Posted by steve at 09:38 PM

Friday, March 06, 2020

making matters grassroots impact #Kiwiangels

Kiwiangels I really enjoyed presenting at St Lukes Presbyterian yesterday. It was great to have the opportunity to offer to a local church and nearby ministers some of my study leave from last year. I took my presentation from Durham Ecclesiology and Ethnography Conference in September. I added in a 15 minute introduction to the variety of ways the church might be “making” – for good and bad – in the world today. I also generated some “free range” activities, to mess with the usual question and answer time by adding things to see, do and make. It was gratifying to overheard conversations as the evening ended plotting Christmas 2020 projects and I came away with the sense of being directly useful to the local church.

Making matters: yarn-bombing and craftivism in contemporary Christian mission

There was some very rich discussion, particularly around the materiality of knitting. The discussion was rich enough to generate 900 words as I wrote this morning, reflecting on the Incarnation in light of the useless yet playful act of yarnbombing knitted angels.

One of the unexpected blessings was becoming aware of the impact of my writing in the lives of ordinary people in the Presbyterian church. In October 2019, I wrote a column for SPANZ, the publication of the Presbyterian Church. Under the title “Making matters,” I concluded,

Are there makers in Presbyterian churches? Yvonne Wilkie, our Church’s former archivist, recalls knitted nativities in Presbyterian history. But that was the past, and we all now live in the present.

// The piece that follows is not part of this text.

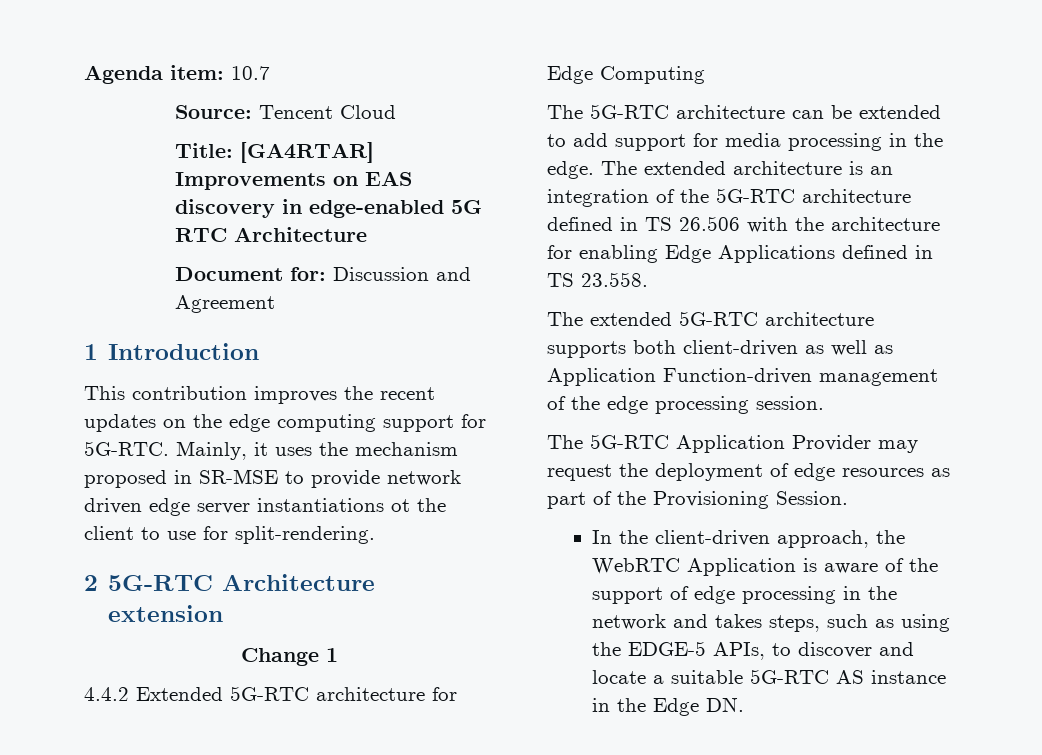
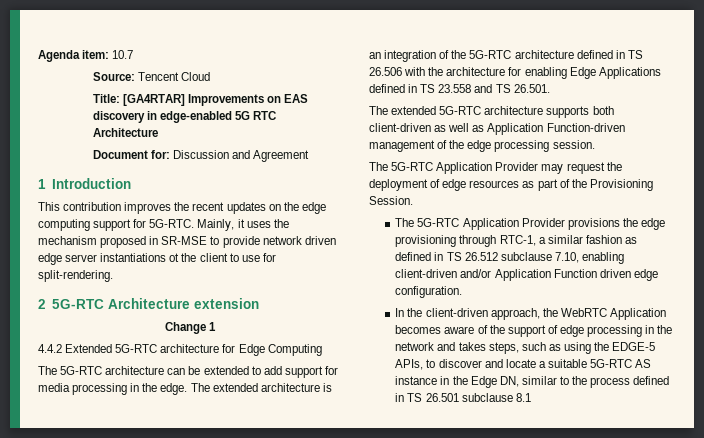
- The extended architecture is an integration of the 5G-RTC architecture defined in TS 26.506 with the architecture for enabling Edge Applications defined in TS 23.558.
+ The extended architecture is an integration of the 5G-RTC architecture defined in TS 26.506 with the architecture for enabling Edge Applications defined in TS 23.558 and TS 26.501.
+ The 5G-RTC Application Provider provisions the edge provisioning through RTC-1, a similar fashion as defined in TS 26.512 subclause 7.10, enabling client-driven and/or Application Function driven edge configuration.
- In the client-driven approach, the WebRTC Application is aware of the support of edge processing in the network and takes steps, such as using the EDGE-5 APIs, to discover and locate a suitable 5G-RTC AS instance in the Edge DN.
+ In the client-driven approach, the WebRTC Application becomes aware of the support of edge processing in the network and takes steps, such as using the EDGE-5 APIs, to discover and locate a suitable 5G-RTC AS instance in the Edge DN, similar to the process defined in TS 26.501 subclause 8.1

The instructions are online (https://www.christmasangel.net/). They are simple enough that, as part of my research, I learnt to make one. Is anyone interested in making and mission, with a downunder #Kiwiangels hashtag? Or are Kiwi summers now too busy and too hot for making to matter?

Last night at St Lukes, I met a person who told me she had read the article and promptly knitted 30 angels, which she gave over Christmas 2019 to her friends and neighbours. Each was thoughtfully and carefully personalised, an act of love. It was humbling to be made aware my written words and study leave research had contributed to a kinder world. Study leave research generates grassroots impact 🙂 Yee ha.